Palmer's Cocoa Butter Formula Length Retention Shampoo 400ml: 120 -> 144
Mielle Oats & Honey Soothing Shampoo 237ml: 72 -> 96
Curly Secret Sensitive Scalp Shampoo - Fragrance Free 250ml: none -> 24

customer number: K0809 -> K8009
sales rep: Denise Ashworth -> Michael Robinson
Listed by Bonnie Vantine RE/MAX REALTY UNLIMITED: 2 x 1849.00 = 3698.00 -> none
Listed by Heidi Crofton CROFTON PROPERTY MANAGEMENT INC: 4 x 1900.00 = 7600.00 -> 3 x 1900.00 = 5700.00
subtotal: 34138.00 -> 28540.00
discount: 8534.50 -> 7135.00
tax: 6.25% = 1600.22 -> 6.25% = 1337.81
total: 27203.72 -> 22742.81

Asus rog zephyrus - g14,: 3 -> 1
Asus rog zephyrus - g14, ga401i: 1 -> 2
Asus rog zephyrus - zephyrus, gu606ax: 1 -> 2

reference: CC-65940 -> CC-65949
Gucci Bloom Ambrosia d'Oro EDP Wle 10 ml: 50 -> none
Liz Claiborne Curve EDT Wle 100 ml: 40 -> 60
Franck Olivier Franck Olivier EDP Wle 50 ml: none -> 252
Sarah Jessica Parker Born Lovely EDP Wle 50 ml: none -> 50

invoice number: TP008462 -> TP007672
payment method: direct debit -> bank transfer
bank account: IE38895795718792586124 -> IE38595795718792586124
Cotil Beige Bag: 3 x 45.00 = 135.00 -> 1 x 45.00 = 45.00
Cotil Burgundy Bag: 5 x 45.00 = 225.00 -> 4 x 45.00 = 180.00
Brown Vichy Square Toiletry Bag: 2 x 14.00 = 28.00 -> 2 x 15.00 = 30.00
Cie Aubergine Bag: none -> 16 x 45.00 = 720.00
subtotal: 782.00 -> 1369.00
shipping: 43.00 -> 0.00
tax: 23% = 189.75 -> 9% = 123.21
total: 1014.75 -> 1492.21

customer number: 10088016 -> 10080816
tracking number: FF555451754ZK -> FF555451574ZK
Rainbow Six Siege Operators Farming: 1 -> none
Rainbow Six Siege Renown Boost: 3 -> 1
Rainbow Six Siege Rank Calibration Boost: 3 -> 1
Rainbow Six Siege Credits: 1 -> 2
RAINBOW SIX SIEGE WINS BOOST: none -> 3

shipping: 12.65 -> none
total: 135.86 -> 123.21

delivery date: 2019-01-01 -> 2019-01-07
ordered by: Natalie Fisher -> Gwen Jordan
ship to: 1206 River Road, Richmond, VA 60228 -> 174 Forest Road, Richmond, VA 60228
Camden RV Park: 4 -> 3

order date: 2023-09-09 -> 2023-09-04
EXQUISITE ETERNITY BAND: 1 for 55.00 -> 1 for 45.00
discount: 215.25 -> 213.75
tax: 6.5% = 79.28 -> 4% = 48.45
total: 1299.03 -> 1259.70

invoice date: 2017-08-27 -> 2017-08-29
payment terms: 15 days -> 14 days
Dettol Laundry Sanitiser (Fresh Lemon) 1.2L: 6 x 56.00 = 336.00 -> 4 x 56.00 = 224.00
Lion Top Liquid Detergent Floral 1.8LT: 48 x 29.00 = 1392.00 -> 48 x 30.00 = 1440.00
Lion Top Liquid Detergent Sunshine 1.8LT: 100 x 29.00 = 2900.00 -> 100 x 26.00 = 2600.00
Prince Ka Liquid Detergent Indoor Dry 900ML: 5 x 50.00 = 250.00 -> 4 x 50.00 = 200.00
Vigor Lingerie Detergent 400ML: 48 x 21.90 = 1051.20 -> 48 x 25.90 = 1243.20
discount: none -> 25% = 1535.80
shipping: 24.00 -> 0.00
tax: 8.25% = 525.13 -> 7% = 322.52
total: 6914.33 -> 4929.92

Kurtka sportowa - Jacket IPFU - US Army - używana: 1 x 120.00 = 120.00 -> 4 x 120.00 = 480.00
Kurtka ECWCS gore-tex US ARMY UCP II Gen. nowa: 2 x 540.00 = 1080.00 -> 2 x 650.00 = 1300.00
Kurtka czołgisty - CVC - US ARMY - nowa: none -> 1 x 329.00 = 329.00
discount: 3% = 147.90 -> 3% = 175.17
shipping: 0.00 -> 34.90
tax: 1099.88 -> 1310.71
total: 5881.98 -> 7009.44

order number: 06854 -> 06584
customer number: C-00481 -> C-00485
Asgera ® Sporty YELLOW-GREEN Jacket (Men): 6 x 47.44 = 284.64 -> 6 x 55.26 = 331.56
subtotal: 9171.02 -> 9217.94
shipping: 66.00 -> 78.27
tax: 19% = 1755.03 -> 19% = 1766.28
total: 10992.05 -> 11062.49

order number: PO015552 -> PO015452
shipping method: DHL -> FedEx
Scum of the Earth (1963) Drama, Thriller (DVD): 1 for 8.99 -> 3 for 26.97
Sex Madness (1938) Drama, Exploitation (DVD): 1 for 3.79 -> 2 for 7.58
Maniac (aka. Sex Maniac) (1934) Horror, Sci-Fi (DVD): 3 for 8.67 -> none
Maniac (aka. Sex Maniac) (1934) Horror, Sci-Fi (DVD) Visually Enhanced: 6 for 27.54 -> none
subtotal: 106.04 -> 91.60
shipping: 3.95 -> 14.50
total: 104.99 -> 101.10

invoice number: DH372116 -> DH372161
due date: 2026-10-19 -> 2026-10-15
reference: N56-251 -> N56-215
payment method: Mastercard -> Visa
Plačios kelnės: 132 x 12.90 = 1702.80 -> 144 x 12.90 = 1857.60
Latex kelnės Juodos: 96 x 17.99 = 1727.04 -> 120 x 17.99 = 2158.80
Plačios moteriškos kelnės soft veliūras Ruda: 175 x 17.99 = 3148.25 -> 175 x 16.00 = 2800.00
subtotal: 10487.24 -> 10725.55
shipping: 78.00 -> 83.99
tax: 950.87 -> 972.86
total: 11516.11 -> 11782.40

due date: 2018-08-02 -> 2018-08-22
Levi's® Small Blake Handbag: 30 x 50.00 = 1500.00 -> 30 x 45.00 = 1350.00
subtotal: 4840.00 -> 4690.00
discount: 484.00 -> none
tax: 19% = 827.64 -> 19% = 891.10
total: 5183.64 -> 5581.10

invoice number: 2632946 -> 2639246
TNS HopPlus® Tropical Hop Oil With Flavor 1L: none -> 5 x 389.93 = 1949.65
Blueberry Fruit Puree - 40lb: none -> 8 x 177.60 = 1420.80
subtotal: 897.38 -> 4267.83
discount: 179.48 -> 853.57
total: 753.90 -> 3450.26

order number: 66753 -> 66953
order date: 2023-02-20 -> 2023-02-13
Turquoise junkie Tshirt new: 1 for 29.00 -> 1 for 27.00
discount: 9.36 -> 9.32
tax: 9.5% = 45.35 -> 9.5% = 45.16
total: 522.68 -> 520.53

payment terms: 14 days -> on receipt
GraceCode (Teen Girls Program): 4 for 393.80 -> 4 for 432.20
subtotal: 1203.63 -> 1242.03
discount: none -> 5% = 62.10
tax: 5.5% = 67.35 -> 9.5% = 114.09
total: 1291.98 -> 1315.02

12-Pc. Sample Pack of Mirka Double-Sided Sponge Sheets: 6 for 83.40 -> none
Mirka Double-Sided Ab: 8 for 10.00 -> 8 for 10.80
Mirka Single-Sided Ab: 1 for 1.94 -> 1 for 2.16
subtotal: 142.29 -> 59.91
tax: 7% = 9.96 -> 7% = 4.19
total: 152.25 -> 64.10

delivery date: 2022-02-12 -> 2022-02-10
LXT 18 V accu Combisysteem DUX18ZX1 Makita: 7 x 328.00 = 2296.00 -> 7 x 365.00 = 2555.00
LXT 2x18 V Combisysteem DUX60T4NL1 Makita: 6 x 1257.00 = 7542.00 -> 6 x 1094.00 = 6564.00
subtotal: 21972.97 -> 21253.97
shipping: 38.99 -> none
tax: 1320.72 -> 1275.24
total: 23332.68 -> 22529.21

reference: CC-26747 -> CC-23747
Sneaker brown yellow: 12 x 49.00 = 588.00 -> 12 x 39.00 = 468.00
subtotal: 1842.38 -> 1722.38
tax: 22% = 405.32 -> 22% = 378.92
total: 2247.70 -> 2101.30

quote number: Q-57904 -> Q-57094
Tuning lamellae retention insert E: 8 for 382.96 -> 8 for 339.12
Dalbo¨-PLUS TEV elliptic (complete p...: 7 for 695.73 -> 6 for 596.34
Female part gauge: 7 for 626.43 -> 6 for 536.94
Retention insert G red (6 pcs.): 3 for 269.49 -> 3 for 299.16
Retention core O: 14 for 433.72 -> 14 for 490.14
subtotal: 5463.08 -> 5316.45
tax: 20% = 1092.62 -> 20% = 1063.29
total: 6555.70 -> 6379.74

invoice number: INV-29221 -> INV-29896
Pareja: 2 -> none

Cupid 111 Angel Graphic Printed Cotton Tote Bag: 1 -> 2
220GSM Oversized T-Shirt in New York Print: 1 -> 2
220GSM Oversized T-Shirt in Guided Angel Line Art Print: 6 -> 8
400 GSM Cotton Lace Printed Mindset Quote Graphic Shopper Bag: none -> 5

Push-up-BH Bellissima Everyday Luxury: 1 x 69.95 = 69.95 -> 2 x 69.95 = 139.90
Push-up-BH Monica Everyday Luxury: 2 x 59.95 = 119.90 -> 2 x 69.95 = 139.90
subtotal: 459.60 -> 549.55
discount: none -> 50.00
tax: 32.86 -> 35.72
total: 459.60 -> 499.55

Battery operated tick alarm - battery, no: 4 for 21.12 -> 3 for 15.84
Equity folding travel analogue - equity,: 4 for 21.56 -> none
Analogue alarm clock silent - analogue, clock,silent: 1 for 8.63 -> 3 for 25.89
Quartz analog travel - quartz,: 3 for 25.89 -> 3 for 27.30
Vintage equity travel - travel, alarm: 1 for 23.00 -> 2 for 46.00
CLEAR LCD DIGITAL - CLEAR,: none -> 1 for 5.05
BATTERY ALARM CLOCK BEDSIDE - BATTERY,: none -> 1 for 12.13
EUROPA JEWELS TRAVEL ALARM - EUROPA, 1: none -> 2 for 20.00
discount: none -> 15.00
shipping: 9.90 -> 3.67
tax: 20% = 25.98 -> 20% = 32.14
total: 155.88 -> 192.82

====

ASSIGNED TASK:
Count every line of the records that holds "Cotil". State the number, nothing else.

YOUR SOLUTION:
2